As my consciousness slowly returned to my body, I tried to feel my clothes through my skin.

My shirt felt like a thin layer of plastic, carrying almost no weight. 

 

I wondered if the fabric remembers it’s connection to the soil it once had.

I wondered if it remembers the human touch they had while being sewn.

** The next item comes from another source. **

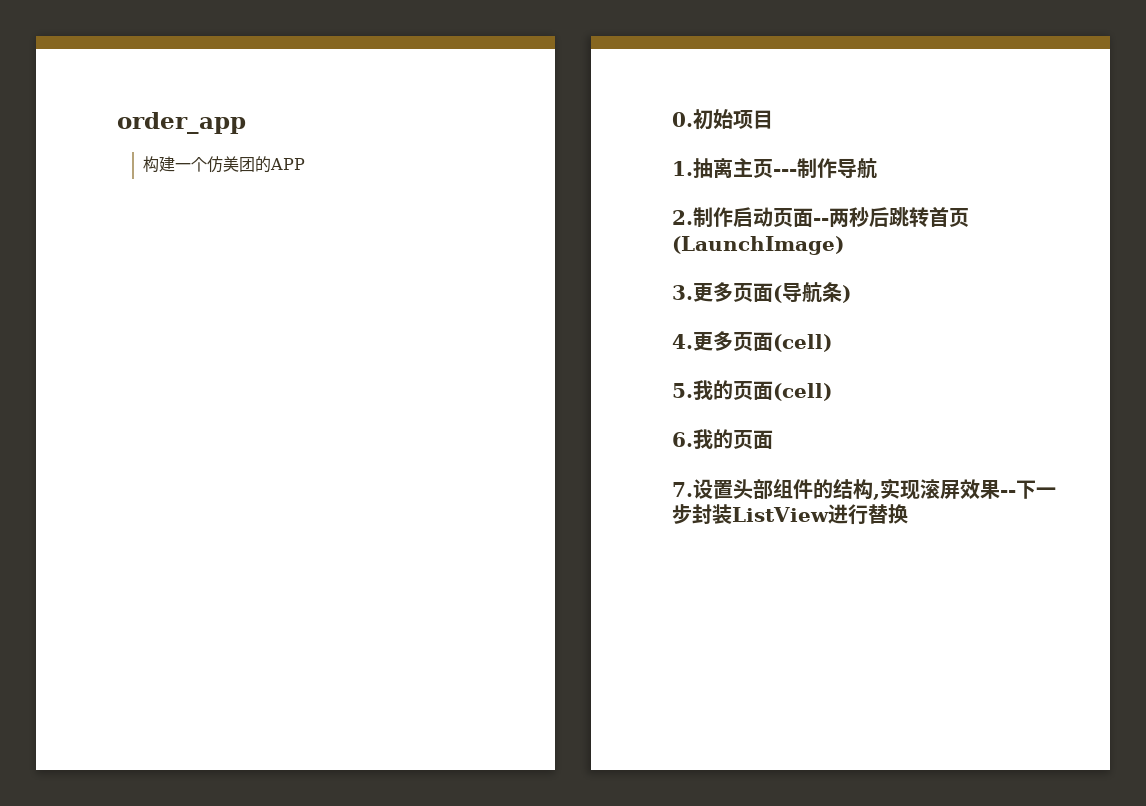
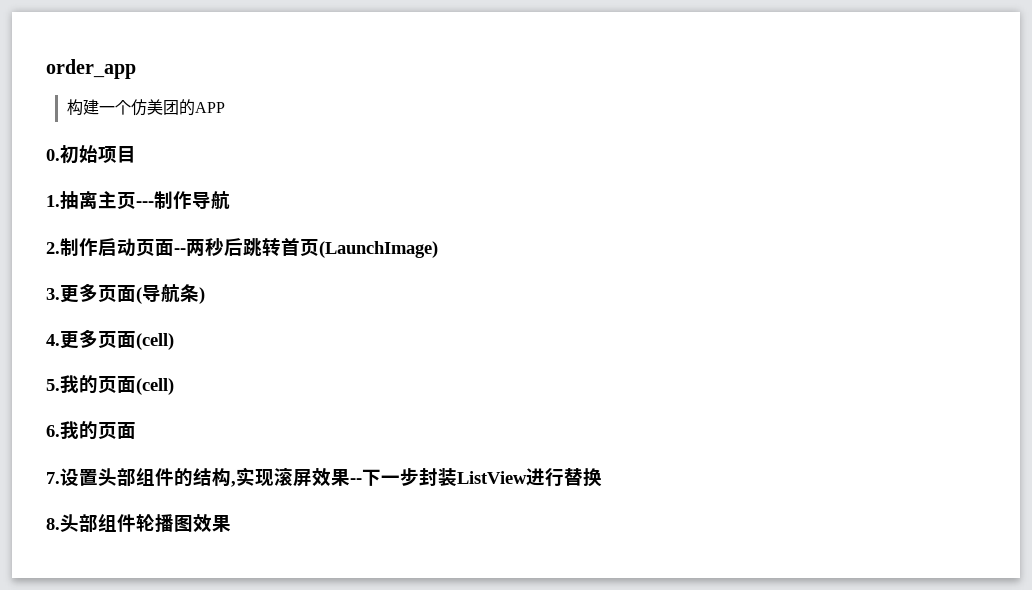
(908, 514) none -> [46,513,231,533] // 8.头部组件轮播图效果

I wondered if it was something I wanted to remember as the last contact to the 

material realm through my skin if I died that day.

 

I felt as if being naked would perhaps make me feel less embarrassed about my clothes in the presence of a rugged, mighty donja

Rugged Beauty (Primordial Beauty)

True beauty exists in the realm where there is no distinction between the beautiful and ugly, a realm described as ‘prior to beauty and ugliness,’ or as a state where ‘beauty and ugliness are as yet unseparated.
— Soetsu Yanagi

Soetsu Yanagi, a Japanese art critic, philosopher and the founder of the mingei (folk art) movement in Japan, in his pursuit of beauty, realized that Buddhist spirituality understood the essence of beauty from the ancient times:

“True beauty exists in the realm where there is no distinction between the beautiful and ugly, a realm described as ‘prior to beauty and ugliness,’ or as a state where ‘beauty and ugliness are as yet unseparated.” [4] (pg.130)

 

True beauty is, at times, provocative. 

It demands our full attention.

It looks straight into our eyes, asks us whether we would stay or walk away. 

 

And only when we become attentive, we will soon realize we are standing on holy ground. 

There, we may find a pathway to the source of Life. 



Works Cited: 

1. Yukiko, Koide and Kyoichi, Tsuzuki. BORO: Rags and Tatters from the Far North of Japan. ASPECT Corp., 2008.

2. Nobuhiro, Yasuma. 自然布: 美しい日本の布 [Shizen-fu]. KIRASIENNNE Inc., 2018.

3. Chusaburo, Tanaka. 物には心がある。消えゆく生活道具と作り手の思いに魅せられた人生. Amuse Edutainment Inc., 2017.

4. Soetsu, Yanagi. Unknown Craftsman: A Japanese Insight into Beauty. Kodansha International, 1989.